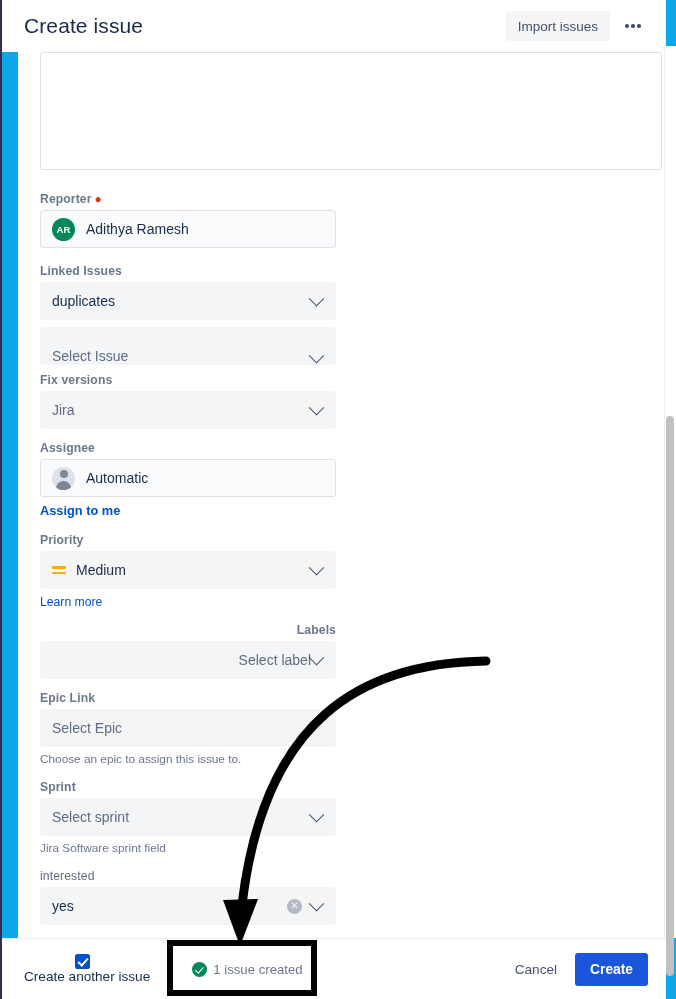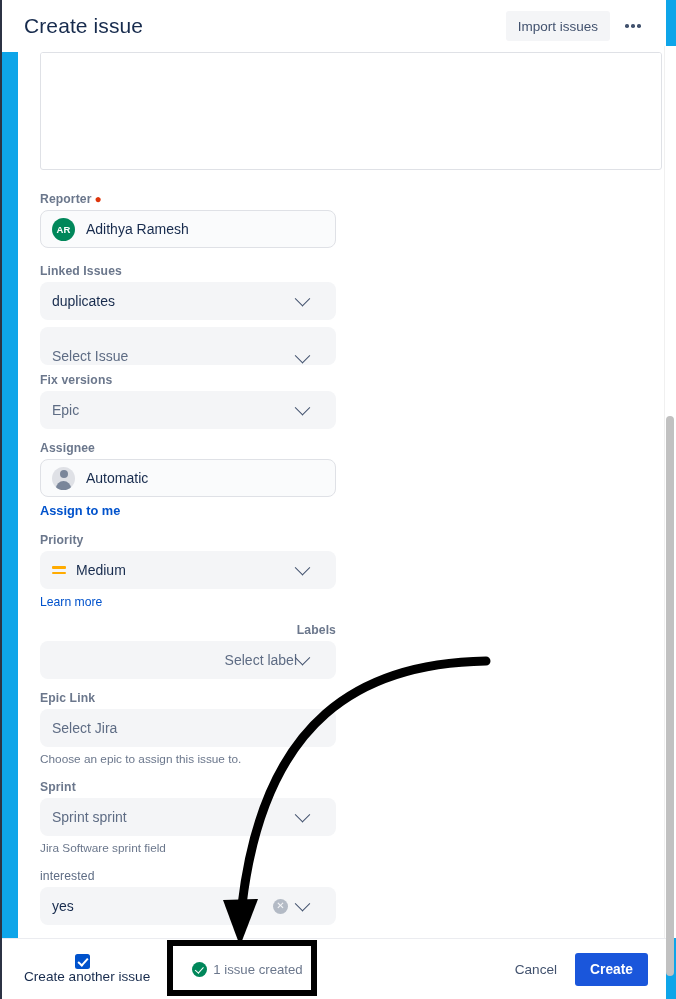--- a/index.html
+++ b/index.html
@@ -68,23 +68,23 @@
   
   .field { position: absolute; left: 22px; width: 296px; }
   .field-label {
     font-size: 12.2px; color: #6b778c; font-weight: 600;
     margin-bottom: 4px; letter-spacing: .1px;
   }
   .field-label.lc { font-weight: 400; color: #5e6c84; }
   .req { color: #de350b; margin-left: 3px; font-size: 12px; }
 
   .control {
-    height: 38px; border-radius: 8px;
+    height: 38px; border-radius: 3px;
     display: flex; align-items: center;
-    padding: 0 24px 0 11px;
+    padding: 0 10px 0 11px;
     font-size: 14px; cursor: pointer;
     position: relative;
   }
   .control.filled { background: #fafbfc; border: 1px solid #dfe1e6; }
   .control.flat   { background: #f4f5f7; border: 1px solid transparent; }
   .control .val   { color: #172b4d; flex: 1; }
   .control .ph    { color: #5e6c84; flex: 1; }
 
   .chev {
     width: 11px; height: 11px; flex: none;
@@ -251,21 +251,21 @@
       </div>
       <div class="control flat" style="margin-top:7px;align-items:flex-end;">
         <span class="ph">Select Issue</span>
         <span class="chev"></span>
       </div>
     </div>
 
     <div class="field" style="top:321px;">
       <div class="field-label">Fix versions</div>
       <div class="control flat">
-        <span class="ph">Epic</span>
+        <span class="ph">Jira</span>
         <span class="chev"></span>
       </div>
     </div>
 
     <div class="field" style="top:389px;">
       <div class="field-label">Assignee</div>
       <div class="control filled">
         <span class="avatar gray"></span>
         <span class="val">Automatic</span>
       </div>
@@ -289,29 +289,29 @@
       <div class="field-label">Labels</div>
       <div class="control flat">
         <span class="ph">Select label</span>
         <span class="chev"></span>
       </div>
     </div>
 
     <div class="field" style="top:639px;">
       <div class="field-label">Epic Link</div>
       <div class="control flat">
-        <span class="ph">Select Jira</span>
+        <span class="ph">Select Epic</span>
       </div>
       <div class="helper">Choose an epic to assign this issue to.</div>
     </div>
 
     <div class="field" style="top:728px;">
       <div class="field-label">Sprint</div>
       <div class="control flat">
-        <span class="ph">Sprint sprint</span>
+        <span class="ph">Select sprint</span>
         <span class="chev"></span>
       </div>
       <div class="helper">Jira Software sprint field</div>
     </div>
 
     <div class="field" style="top:817px;">
       <div class="field-label lc">interested</div>
       <div class="control flat">
         <span class="val">yes</span>
         <span class="clear-ico">✕</span>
_ _ _ _
WORK ORDER: Copy every line above exactly, leaving no picture in the copy.

RESPONSE FOR THIS EXERCISE:
--- a/index.html
+++ b/index.html
@@ -68,23 +68,23 @@
   
   .field { position: absolute; left: 22px; width: 296px; }
   .field-label {
     font-size: 12.2px; color: #6b778c; font-weight: 600;
     margin-bottom: 4px; letter-spacing: .1px;
   }
   .field-label.lc { font-weight: 400; color: #5e6c84; }
   .req { color: #de350b; margin-left: 3px; font-size: 12px; }
 
   .control {
-    height: 38px; border-radius: 8px;
+    height: 38px; border-radius: 3px;
     display: flex; align-items: center;
-    padding: 0 24px 0 11px;
+    padding: 0 10px 0 11px;
     font-size: 14px; cursor: pointer;
     position: relative;
   }
   .control.filled { background: #fafbfc; border: 1px solid #dfe1e6; }
   .control.flat   { background: #f4f5f7; border: 1px solid transparent; }
   .control .val   { color: #172b4d; flex: 1; }
   .control .ph    { color: #5e6c84; flex: 1; }
 
   .chev {
     width: 11px; height: 11px; flex: none;
@@ -251,21 +251,21 @@
       </div>
       <div class="control flat" style="margin-top:7px;align-items:flex-end;">
         <span class="ph">Select Issue</span>
         <span class="chev"></span>
       </div>
     </div>
 
     <div class="field" style="top:321px;">
       <div class="field-label">Fix versions</div>
       <div class="control flat">
-        <span class="ph">Epic</span>
+        <span class="ph">Jira</span>
         <span class="chev"></span>
       </div>
     </div>
 
     <div class="field" style="top:389px;">
       <div class="field-label">Assignee</div>
       <div class="control filled">
         <span class="avatar gray"></span>
         <span class="val">Automatic</span>
       </div>
@@ -289,29 +289,29 @@
       <div class="field-label">Labels</div>
       <div class="control flat">
         <span class="ph">Select label</span>
         <span class="chev"></span>
       </div>
     </div>
 
     <div class="field" style="top:639px;">
       <div class="field-label">Epic Link</div>
       <div class="control flat">
-        <span class="ph">Select Jira</span>
+        <span class="ph">Select Epic</span>
       </div>
       <div class="helper">Choose an epic to assign this issue to.</div>
     </div>
 
     <div class="field" style="top:728px;">
       <div class="field-label">Sprint</div>
       <div class="control flat">
-        <span class="ph">Sprint sprint</span>
+        <span class="ph">Select sprint</span>
         <span class="chev"></span>
       </div>
       <div class="helper">Jira Software sprint field</div>
     </div>
 
     <div class="field" style="top:817px;">
       <div class="field-label lc">interested</div>
       <div class="control flat">
         <span class="val">yes</span>
         <span class="clear-ico">✕</span>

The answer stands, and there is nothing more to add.